Unfortunately, the Times's information, uncovered in a chat room, points to a method by which hackers are bypassing paying for T-Mobile's Starbucks-based service. The chatroom discourse begins with someone asking about man-in-the-middle (MitM). In classic MitM, an intruder inserts themselves between two parties, relaying information while listening in. In cryptographic circles, MitM is defeated by using effective key exchange with out-of-band confirmation through certificate authorities, reading a fingerprint to one another, or other methods.
The next chatroom messages the Times discusses, however, are about tunneling Internet traffic from DNS (domain name service). DNS is used to take a domain name and retrieve the associated Internet Protocol (IP) address. Because the login process for a hotspot requires DNS to work, DNS requests are generally passed through without restriction. However, DNS requests can return loads of other information in special resource record types. With the right kind of software on both ends--on your laptop and a remote server--you could perform an end run around authentication and tunnel your traffic over DNS just like a virtual private network connection tunnels all its traffic via the VPN connection. Devicescape uses DNS to retrieve authentication information in its lightweight device-oriented hotspot login environment.
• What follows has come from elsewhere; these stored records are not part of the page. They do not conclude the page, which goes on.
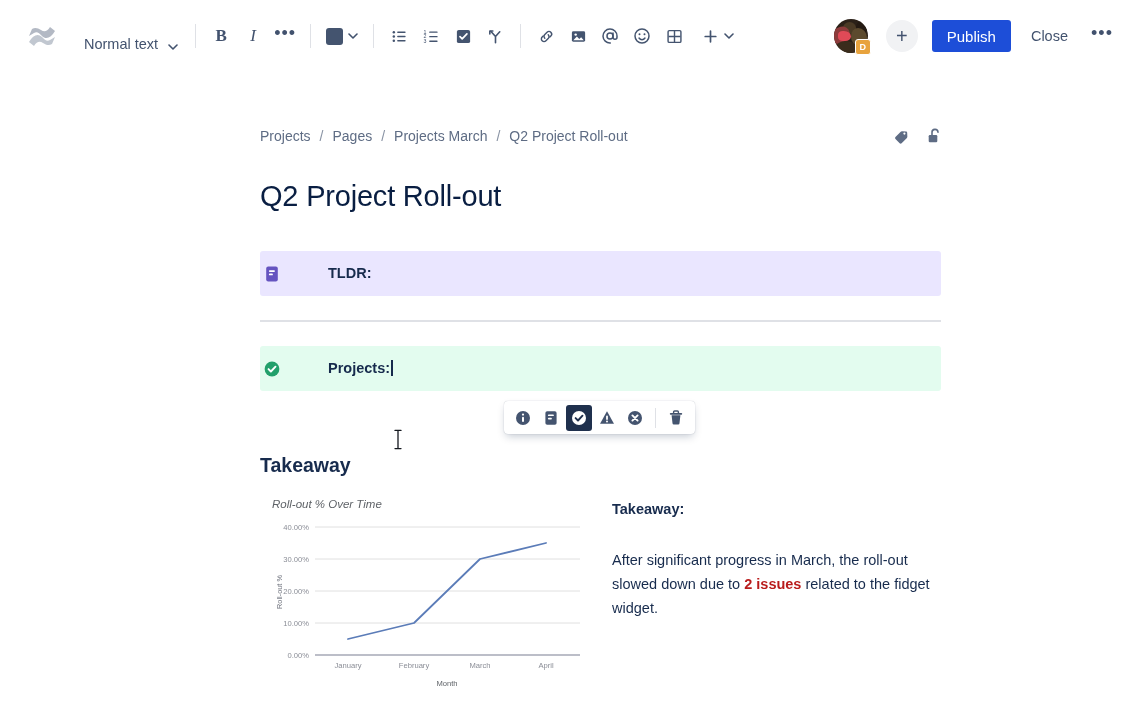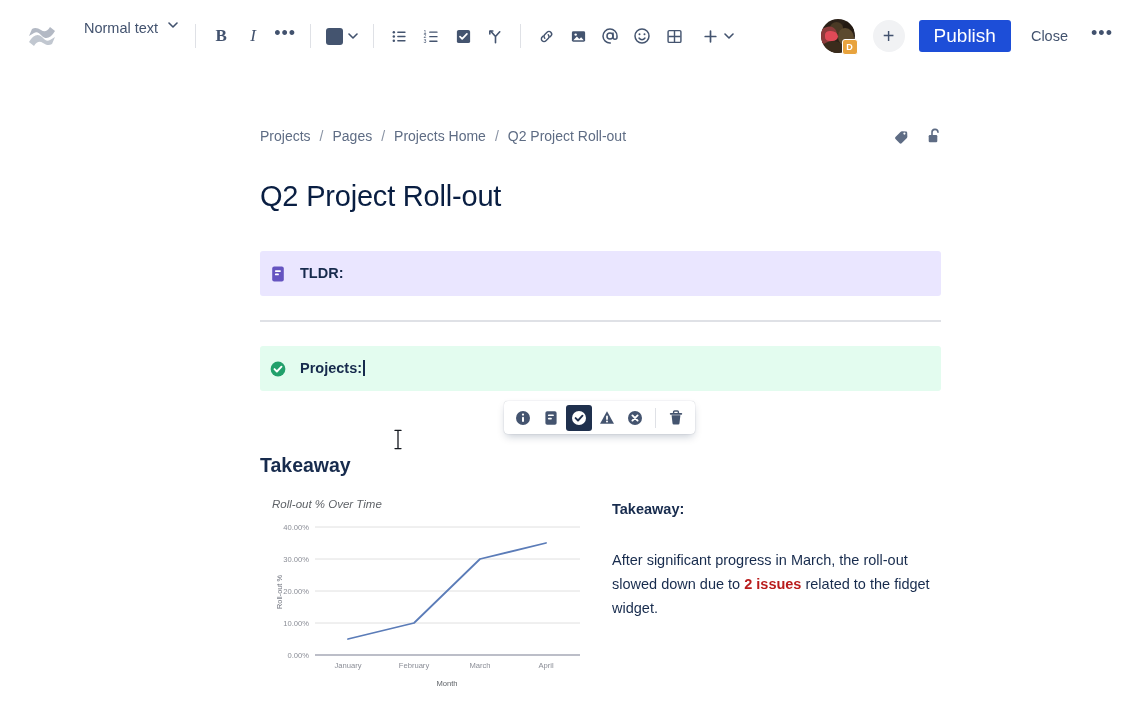--- a/index.html
+++ b/index.html
@@ -26,21 +26,21 @@
     flex: 0 0 auto;
   }
   .tb-btn {
     height: 32px; min-width: 32px;
     display: flex; align-items: center; justify-content: center;
     border-radius: 3px; cursor: pointer;
     color: #44546F;
     flex: 0 0 auto;
   }
   .style-select {
-    display: flex; align-items: flex-start; gap: 10px;
+    display: flex; align-items: flex-end; gap: 10px;
     height: 32px; padding: 0 8px 0 10px;
     border-radius: 3px; cursor: pointer;
     font-size: 14.5px; color: #42526E;
     white-space: nowrap;
   }
   .chev { width: 10px; height: 10px; flex: 0 0 auto; }
   .tb-sep {
     width: 1px; height: 24px; background: #DFE1E6;
     margin: 0 9px; flex: 0 0 auto;
   }
@@ -81,21 +81,21 @@
   .plus-btn {
     width: 32px; height: 32px; border-radius: 50%;
     background: #F1F2F4; color: #42526E;
     display: flex; align-items: center; justify-content: center;
     font-size: 20px; cursor: pointer; margin-right: 14px; flex: 0 0 auto;
     line-height: 1; font-weight: 300;
   }
   .publish-btn {
     height: 32px; padding: 0 15px; border-radius: 3px;
     background: #1D4ED8; color: #ffffff;
-    font-size: 19px; font-weight: 500;
+    font-size: 15px; font-weight: 500;
     display: flex; align-items: center; justify-content: center;
     cursor: pointer; border: none; flex: 0 0 auto;
     font-family: "Liberation Sans", sans-serif;
   }
   .close-btn {
     height: 32px; padding: 0 12px; border-radius: 3px;
     color: #42526E; font-size: 14.5px;
     display: flex; align-items: center; cursor: pointer;
     margin-left: 8px; flex: 0 0 auto;
   }
@@ -123,21 +123,22 @@
     position: absolute; left: 260px; top: 108px;
     font-size: 29px; color: #091E42; font-weight: 400;
     letter-spacing: -0.2px;
   }
 
   
   .panel {
     position: absolute; left: 260px; width: 681px;
     border-radius: 3px;
     display: flex; align-items: flex-start;
-    padding: 14px 9px;
+    padding: 14px 3px;
+    gap: 34px;
   }
   .panel-tldr { top: 179px; height: 45px; background: #EAE6FF; align-items: center; }
   .panel-progress { top: 274px; height: 45px; background: #E3FCEF; align-items: center; }
   .panel-icon { width: 18px; height: 18px; flex: 0 0 auto; margin-right: 13px; }
   .panel-text { font-size: 14.5px; color: #172B4D; font-weight: bold; line-height: 1.4; }
 
   .divider {
     position: absolute; left: 260px; top: 248px;
     width: 681px; height: 2px; background: #DFE1E6;
   }
@@ -346,21 +347,21 @@
 </div>
 
 <div class="page">
 
   <div class="crumb-row">
     <div class="crumbs">
       <span class="crumb">Projects</span>
       <span class="crumb-sep">/</span>
       <span class="crumb">Pages</span>
       <span class="crumb-sep">/</span>
-      <span class="crumb">Projects Home</span>
+      <span class="crumb">Projects March</span>
       <span class="crumb-sep">/</span>
       <span class="crumb">Q2 Project Roll-out</span>
     </div>
     <div class="crumb-actions">
       <span class="ic-btn">
         <svg width="17" height="17" viewBox="0 0 18 18">
           <path d="M2.6 9.6l5.6-5.6a1.6 1.6 0 011.2-.5l4.6.2a1.1 1.1 0 011 1l.2 4.6c0 .45-.16.88-.47 1.2l-5.6 5.6a1.5 1.5 0 01-2.1 0l-4.4-4.4a1.5 1.5 0 010-2.1z" fill="#5E6C84"></path>
           <circle cx="12.1" cy="5.9" r="1.15" fill="#ffffff"></circle>
         </svg>
       </span>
The chatroom participants pretty much state this outright: "I am now able to tunnel my way around public hotspot logins...It works GREAT. The dns method now seems to work pass starbucks login." In fact, there are two popular DNS tunneling packages available.
Hotspots can throttle DNS traffic, or filter queries, but there are clever ways around this, including returning data as part of the alias for a domain name that's requested (a CNAME or canonical name record). So much of DNS requires passthrough of arbitrary data that I don't know how large a problem this is. One of the quoted chatroom messages in the Times article notes that the user was only able to get a few kilobits per second, which could be a result of either throttling or overhead. It's possible T-Mobile has throttled DNS traffic to a very low speed, which would make sense.